For him the National Advisory Council (NAC) is just one more forum where the Indian state can be nudged towards doing what it is supposed to "" not on the basis of political slogans but through reasoned argument backed by data.
In the NGO circle in India, there are critics of this approach who believe that the NAC is trying to do the job that is the domain of political parties and politicians.
So an Aruna Roy or a Jean Dreze might begin debate on the Right to Information Act, but in states or regions where there is no Dreze or Roy, the debate will never take off.
A more effective way of doing this would have been laterally, through trying to create consensus "" or competition "" among political parties for radical agendas.
But Dreze and his colleagues argue that they are not appopriating these issues: that the Communist parties or the Congress should be happy and proud to claim ownership of say, the proposed Employment Guarantee Act. This sensitisation is going to take time coming. Dreze, while continuing his activism, is also doing serious academic work on child mortality. He is here, there and everywhere.
BORN In Belgium in 1959, has lived in India since 1979, and became an Indian citizen in 2002.
STUDIED Mathematical Economics at the University of Essex; PhD (Economics) at the Indian Statistical Institute, New Delhi.
WORKED Taught at LSE and DSE, and is now visiting professor at GB Pant Social Science Institute, Allahabad.

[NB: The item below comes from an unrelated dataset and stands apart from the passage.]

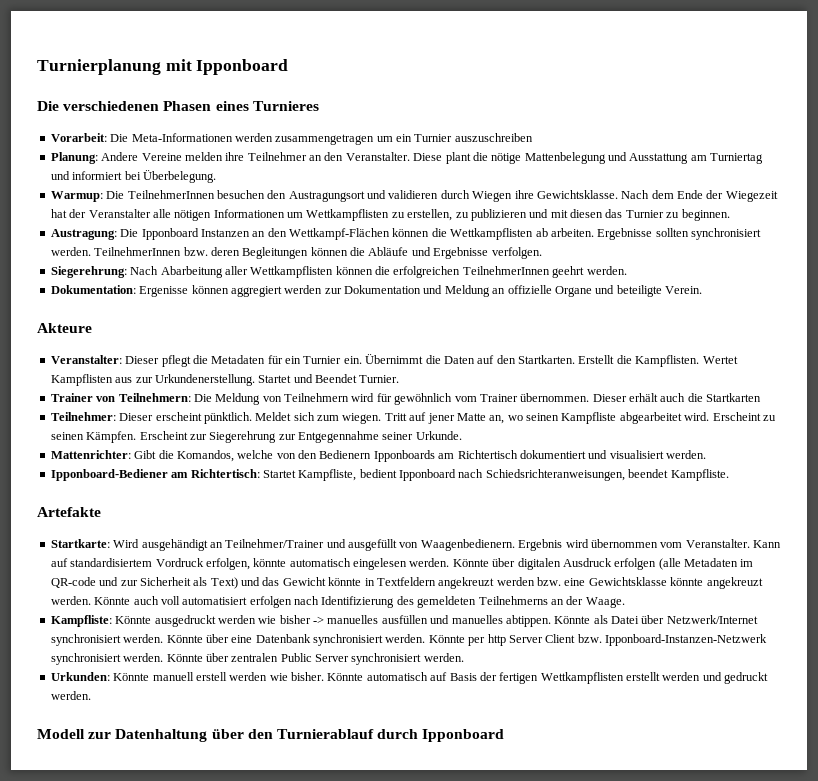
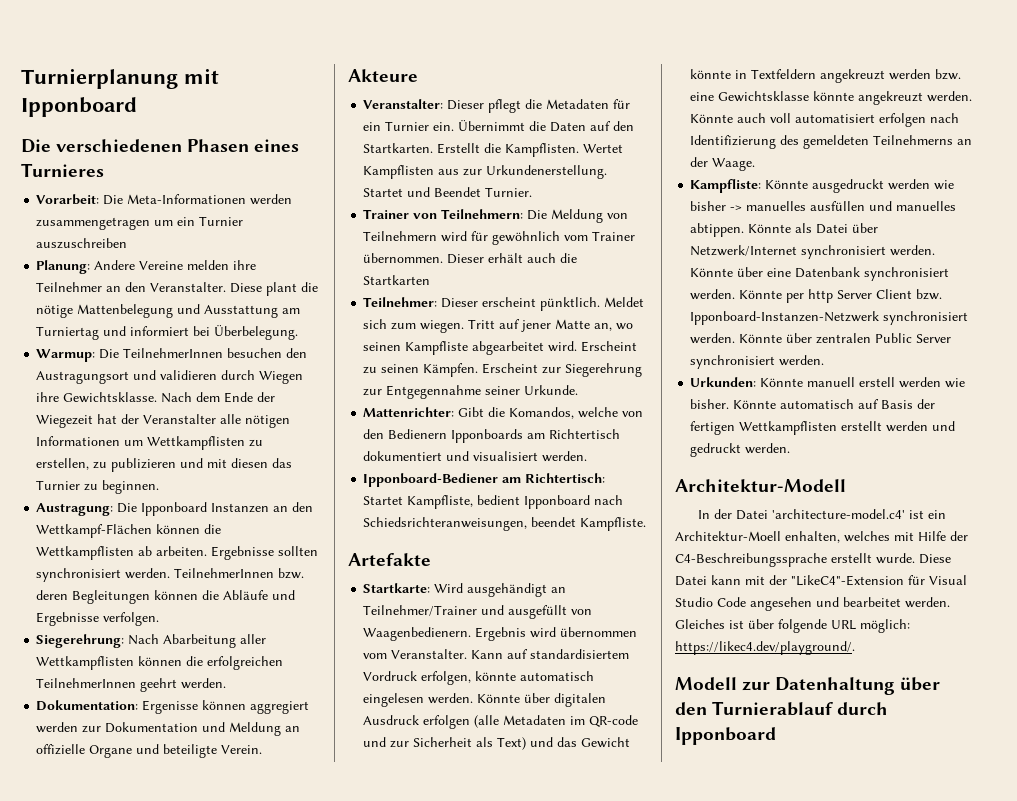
+ Architektur-Modell
+ In der Datei 'architecture-model.c4' ist ein Architektur-Moell enhalten, welches mit Hilfe der C4-Beschreibungssprache erstellt wurde. Diese Datei kann mit der "LikeC4"-Extension für Visual Studio Code angesehen und bearbeitet werden. Gleiches ist über folgende URL möglich: https://likec4.dev/playground/.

Has made wide-ranging contributions to development economics and public economics, with special reference to India
WROTE Is co-author (with Amartya Sen) of Hunger and Public Action (OUP, 1989) and India: Development and Participation (OUP, 2002), and also one of the co-authors of the Public Report on Basic Education in India (OUP, 1999).
ACTIVIST Jean Dreze is also an active member of the Right to Food Campaign, the National Campaign for the People's Right to Information, and the worldwide movement for peace and disarmament.